Diagnostic accuracy of endoscopic ultrasonography for rectal neuroendocrine neoplasms

Affiliations

Diagnostic accuracy of endoscopic ultrasonography for rectal neuroendocrine neoplasms

Hong-Tan Chen et al. World J Gastroenterol. .

Abstract

Aim: To investigate the diagnostic accuracy of endoscopic ultrasonography (EUS) for rectal neuroendocrine neoplasms (NENs) and the differential diagnosis of rectal NENs from other subepithelial lesions (SELs).

Methods: The study group consisted of 36 consecutive patients with rectal NENs histopathologically diagnosed using biopsy and/or resected specimens. The control group consisted of 31 patients with homochronous rectal non-NEN SELs confirmed by pathology. Epithelial lesions such as cancer and adenoma were excluded from this study. One EUS expert blinded to the histological results reviewed the ultrasonic images. The size, original layer, echoic intensity and homogeneity of the lesions and the perifocal structures were investigated. The single EUS diagnosis recorded by the EUS expert was compared with the histological results.

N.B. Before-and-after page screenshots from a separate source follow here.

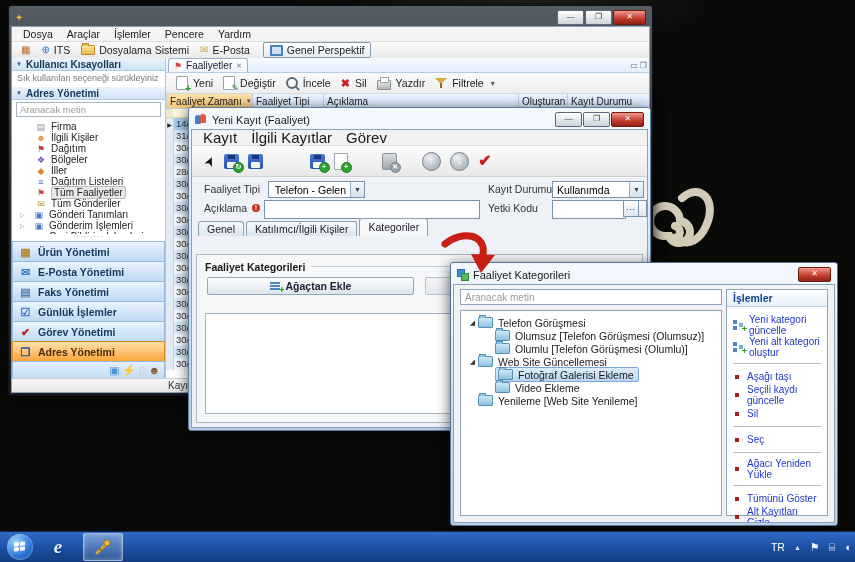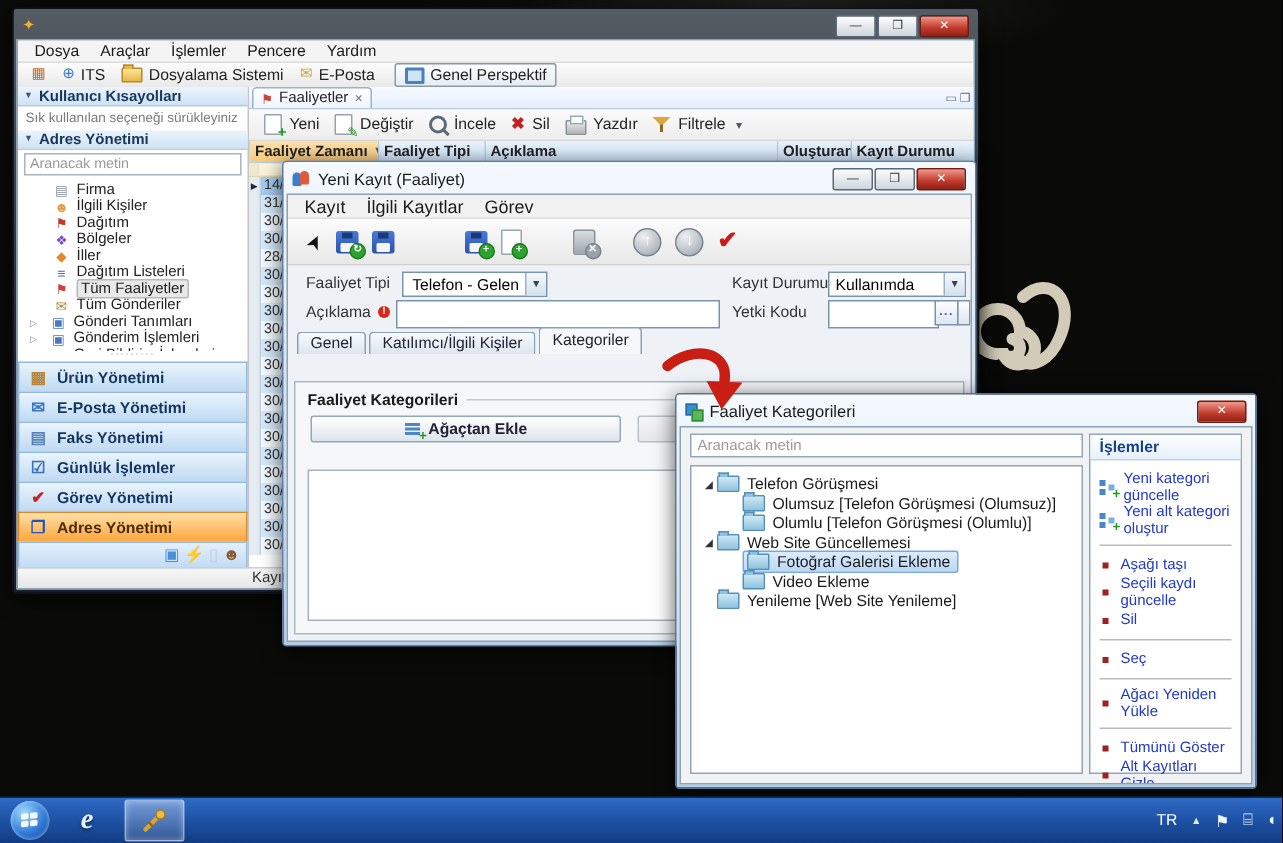--- a/index.html
+++ b/index.html
@@ -80,21 +80,21 @@
   .gi-inspect{width:8px;height:8px;border:2px solid #5a6a7a;border-radius:50%;}
   .gi-inspect::after{content:"";position:absolute;width:6px;height:2px;background:#5a6a7a;right:-4px;bottom:-2px;transform:rotate(45deg);}
   .gi-del{color:#c42222;font-weight:bold;font-size:11px;line-height:11px;}
   .gi-del::before{content:"✖";}
   .gi-print{width:12px;height:8px;background:linear-gradient(#ececec,#b4b4b4);border:1px solid #88909a;border-radius:1px;margin-top:4px;}
   .gi-print::before{content:"";position:absolute;left:2px;top:-4px;width:7px;height:4px;background:#fff;border:1px solid #9aa;}
   .gi-filter{width:12px;height:12px;}
   .gi-filter::before{content:"";position:absolute;left:0;top:1px;border-left:6px solid transparent;border-right:6px solid transparent;border-top:6px solid #d8a83c;}
   .gi-filter::after{content:"";position:absolute;left:5px;top:6px;width:2px;height:5px;background:#8a6a20;}
   .ghead{flex:0 0 12px;display:flex;background:#d9eafc;border-bottom:1px solid #b9cfe4;}
-  .ghead .hcell{height:12px;border-right:1px solid #b9cfe4;font-size:10px;font-weight:bold;color:#222;
+  .ghead .hcell{height:12px;border-right:1px solid #b9cfe4;font-size:10px;font-weight:normal;color:#222;
     display:flex;align-items:center;padding:1px 3px;background:linear-gradient(#eaf4fd,#cfe4f8);white-space:nowrap;overflow:hidden;}
   .ghead .hcell.sorted{background:linear-gradient(#ffe2ae,#f8c878);}
   .ghead .hcell.sorted::after{content:"▼";font-size:6px;color:#555;margin-left:4px;}
   .ghead .hgut{width:7px;background:#e4ebf2;border-right:1px solid #c8d4e0;}
   .gfilter{flex:0 0 8px;display:flex;background:#fbf6dc;border-bottom:1px solid #e0d8a8;}
   .gfilter .fcell{border-right:1px solid #e4dca8;height:8px;}
   .gfilter .fgut{width:7px;background:#eee8cc;}
   .grows{flex:1;overflow:hidden;}
   .grow{display:flex;height:12px;font-size:9.5px;color:#333;background:#f3f9fe;}
   .grows div:nth-of-type(even){background:#d7eafb;}
@@ -106,21 +106,21 @@
   
   .win.record{left:188px;top:107px;width:457px;height:318px;z-index:20;
     background:linear-gradient(#f4f9fe,#cadded 60%,#b4cde4);border-color:#5f7da0;}
   .win.record .tbar{height:19px;color:#1a1a1a;font-size:11px;}
   .win.record .wbody{top:21px;background:#eef1f5;}
   .ppl-icon{width:12px;height:11px;position:relative;}
   .ppl-icon::before,.ppl-icon::after{content:"";position:absolute;width:6px;height:9px;border-radius:3px 3px 1px 1px;}
   .ppl-icon::before{left:0;top:1px;background:#3a7fd0;}
   .ppl-icon::after{left:5px;top:0;background:#e0593a;}
   .rmenu{height:15px;background:#f2f2f2;border-bottom:1px solid #ddd;display:flex;align-items:center;padding:0 4px;}
-  .rmenu span{padding:0 7px;font-size:12px;color:#1a1a1a;}
+  .rmenu span{padding:0 7px;font-size:15px;color:#1a1a1a;}
   .rtool{height:30px;background:linear-gradient(#fcfcfc,#e8e8e8);border-bottom:1px solid #d0d0d0;display:flex;align-items:center;gap:9px;padding:0 12px;}
   .cursor-i{color:#111;font-size:13px;transform:rotate(-65deg);display:inline-block;}
   .fd{width:15px;height:15px;background:linear-gradient(#4a7ad8,#2a52a8);border-radius:2px;position:relative;display:inline-block;}
   .fd::before{content:"";position:absolute;left:3px;right:3px;bottom:1px;height:6px;background:#f4f4f4;border-radius:1px;}
   .fd::after{content:"";position:absolute;left:4px;right:4px;top:1px;height:4px;background:#183a7a;}
   .bdg{position:absolute;right:-5px;bottom:-4px;width:9px;height:9px;border-radius:50%;background:#2ea22e;border:1px solid #1c7a1c;
        color:#fff;font-size:7px;line-height:8px;text-align:center;font-weight:bold;z-index:2;}
   .bdg.grey{background:#9aa2aa;border-color:#788088;}
   .pg{width:12px;height:15px;background:#fdfdfd;border:1px solid #9aa4ae;border-radius:1px;position:relative;display:inline-block;}
   .trash{width:13px;height:15px;background:linear-gradient(#d8dcde,#a0a8ae);border:1px solid #8a9298;border-radius:2px;position:relative;display:inline-block;}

Results: All NENs were located at the rectum 2-10 cm from the anus and appeared as nodular (n = 12), round (n = 19) or egg-shaped (n = 5) lesions with a hypoechoic (n = 7) or intermediate (n = 29) echo pattern and a distinct border. Tumors ranged in size from 2.3 to 13.7 mm, with an average size of 6.8 mm. Homogeneous echogenicity was seen in all tumors except three. Apart from three patients (stage T2 in two and stage T3 in one), the tumors were located in the second and/or third wall layer without involvement of the fourth and fifth layers. In the patients with stage T1 disease, the tumors were located in the second wall layer only in seven cases, the third wall layer only in two cases, and both the second and third wall layers in 27 cases. Approximately 94.4% (34/36) of rectal NENs were diagnosed correctly by EUS, and 74.2% (23/31) of other rectal SELs were classified correctly as non-NENs. Eight cases of other SELs were misdiagnosed as NENs, including two cases of inflammatory lesions and one case each of gastrointestinal tumor, endometriosis, metastatic tumor, lymphoma, neurilemmoma, and hemangioma. The positive predictive value of EUS for rectal NENs was 80.9% (34/42), the negative predictive value was 92.0% (23/25), and the diagnostic accuracy was 85.1%.

Conclusion: EUS has satisfactory diagnostic accuracy for rectal NENs with good sensitivity, but unfavorable specificity, making the differential diagnosis of NENs from other SELs challenging.

Keywords: Diagnosis; Endoscopic ultrasonography; Neuroendocrine neoplasms; Rectum.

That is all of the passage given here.